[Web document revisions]
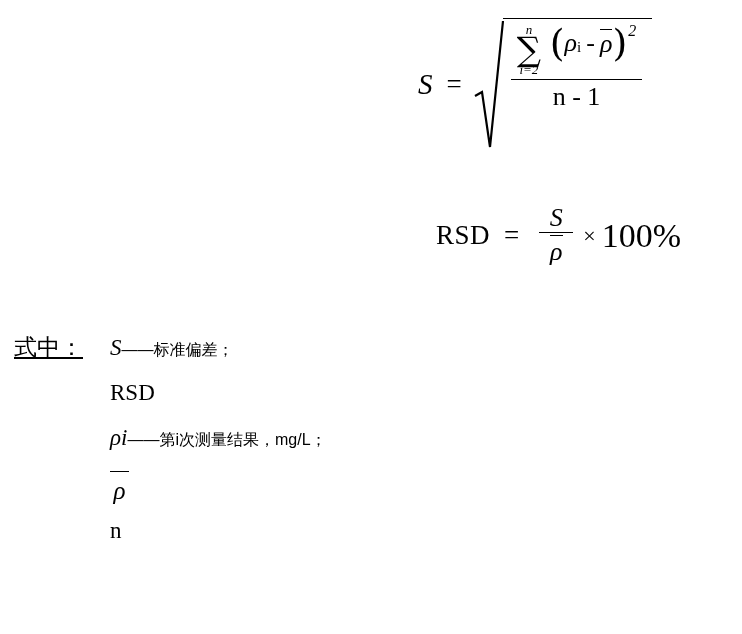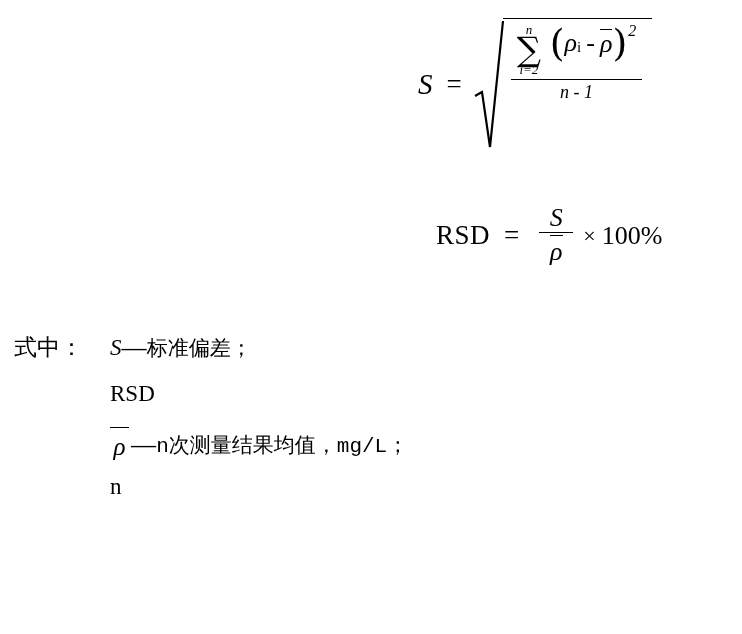--- a/index.html
+++ b/index.html
@@ -133,8 +133,7 @@
     line-height: 1;
   }
   .den-text {
-    font-size: 18px;
-    font-style: italic;
+    font-size: 26px;
   }
 
   

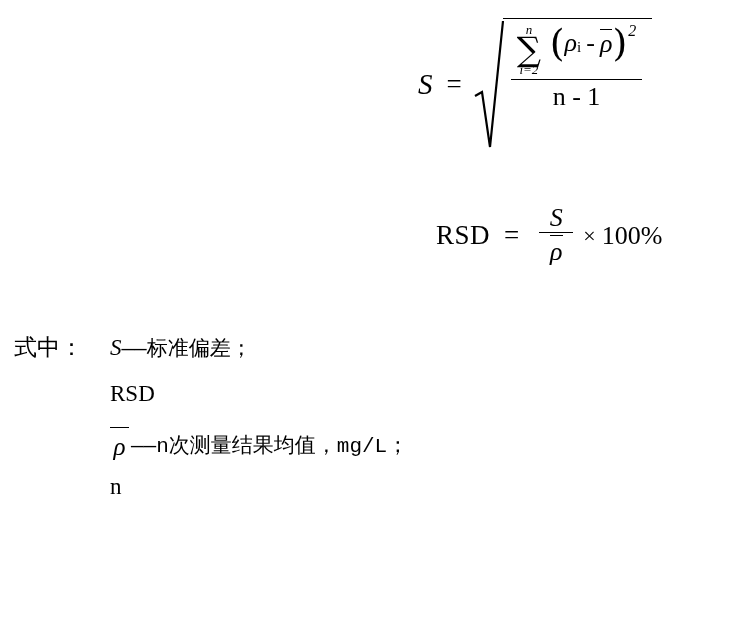--- a/index.html
+++ b/index.html
@@ -172,7 +172,7 @@
     line-height: 1.15;
   }
   .times { font-size: 22px; margin: 0 6px 0 2px; }
-  .pct { font-size: 26px; }
+  .pct { font-size: 34px; }
 
   
   .legend {

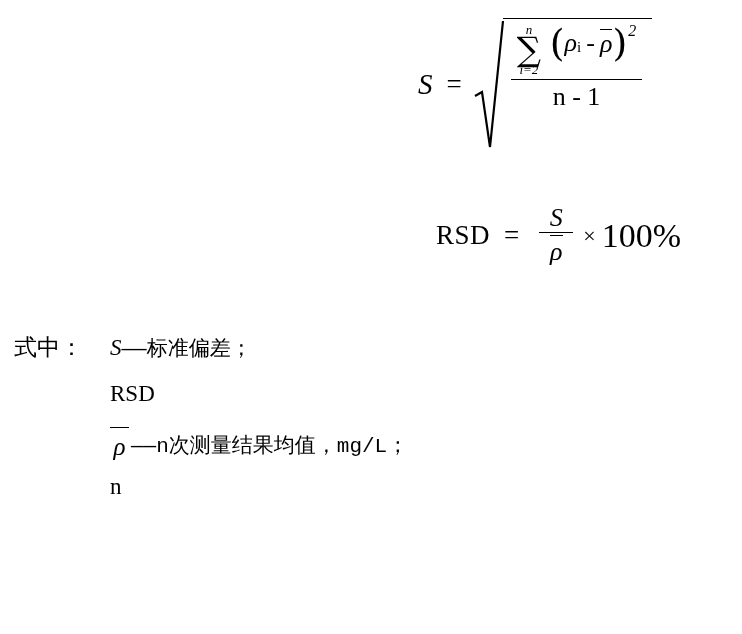--- a/index.html
+++ b/index.html
@@ -192,6 +192,7 @@
   .legend-intro {
     width: 96px;
     flex: none;
+    text-decoration: underline;
   }
   .legend-indent {
     width: 96px;

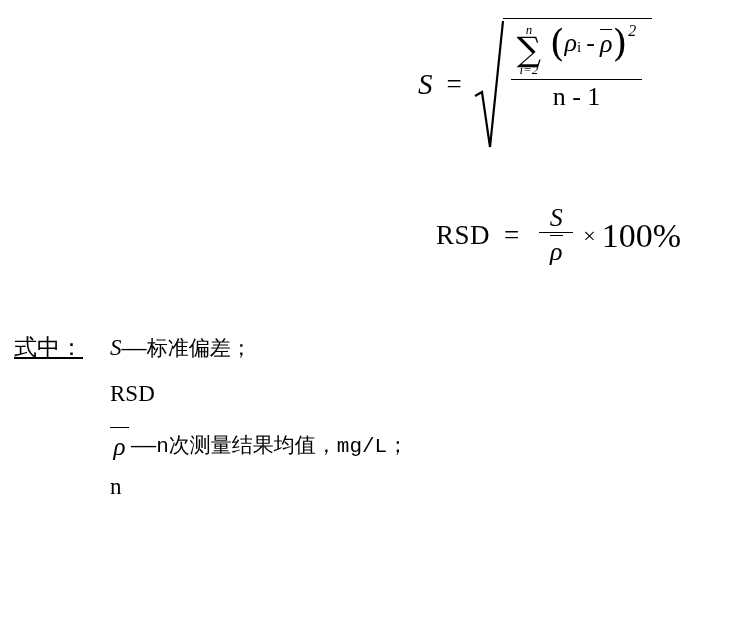--- a/index.html
+++ b/index.html
@@ -203,7 +203,7 @@
     font-family: "Liberation Serif", serif;
   }
   .sym-plain { font-style: normal; }
-  .legend-text { font-family: Liberation Mono, monospace; font-size: 21px; }
+  .legend-text { font-family: Liberation Sans, sans-serif; font-size: 16px; }
   .legend-text.serif-mix { font-family: "Liberation Serif", serif; font-size: 23px; }
 
   .rho-bar-stack {

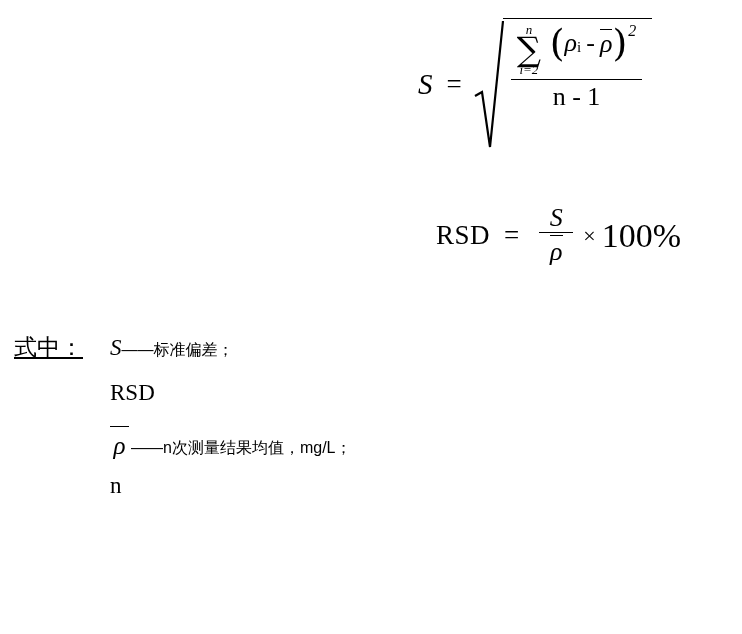--- a/index.html
+++ b/index.html
@@ -291,6 +291,11 @@
       <span class="sym sym-plain">RSD</span>
     </div>
 
+    <div class="legend-row">
+      <span class="legend-indent"></span>
+      <span class="sym">ρi</span>
+      <span class="legend-text">——第i次测量结果，mg/L；</span>
+    </div>
 
     <div class="legend-row row-rhobar">
       <span class="legend-indent"></span>

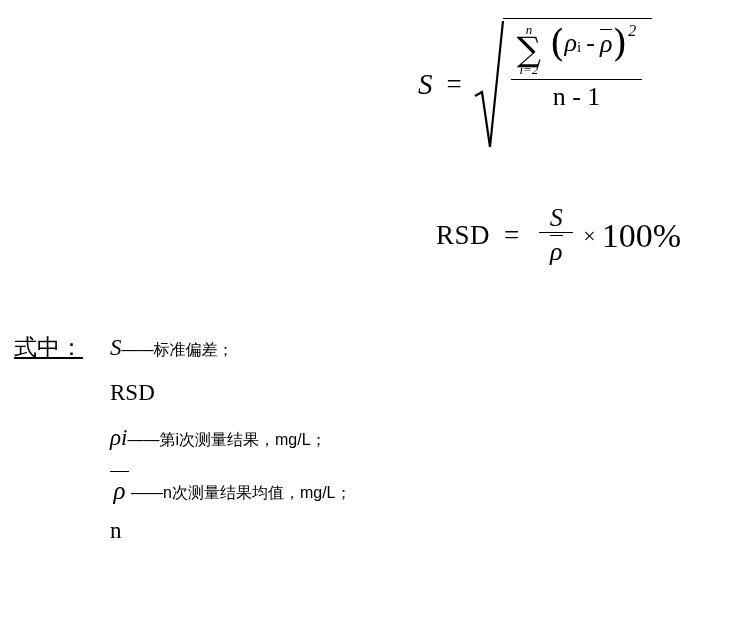--- a/index.html
+++ b/index.html
@@ -303,7 +303,6 @@
         <span class="bar"></span>
         <span class="glyph">ρ</span>
       </span>
-      <span class="legend-text">——n次测量结果均值，mg/L；</span>
     </div>
 
     <div class="legend-row">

### The problem
Return each line of the data above that includes the word "span".

### Result below
       <span class="sym sym-plain">RSD</span>
+      <span class="legend-indent"></span>
+      <span class="sym">ρi</span>
+      <span class="legend-text">——第i次测量结果，mg/L；</span>
       <span class="legend-indent"></span>
         <span class="bar"></span>
         <span class="glyph">ρ</span>
       </span>
-      <span class="legend-text">——n次测量结果均值，mg/L；</span>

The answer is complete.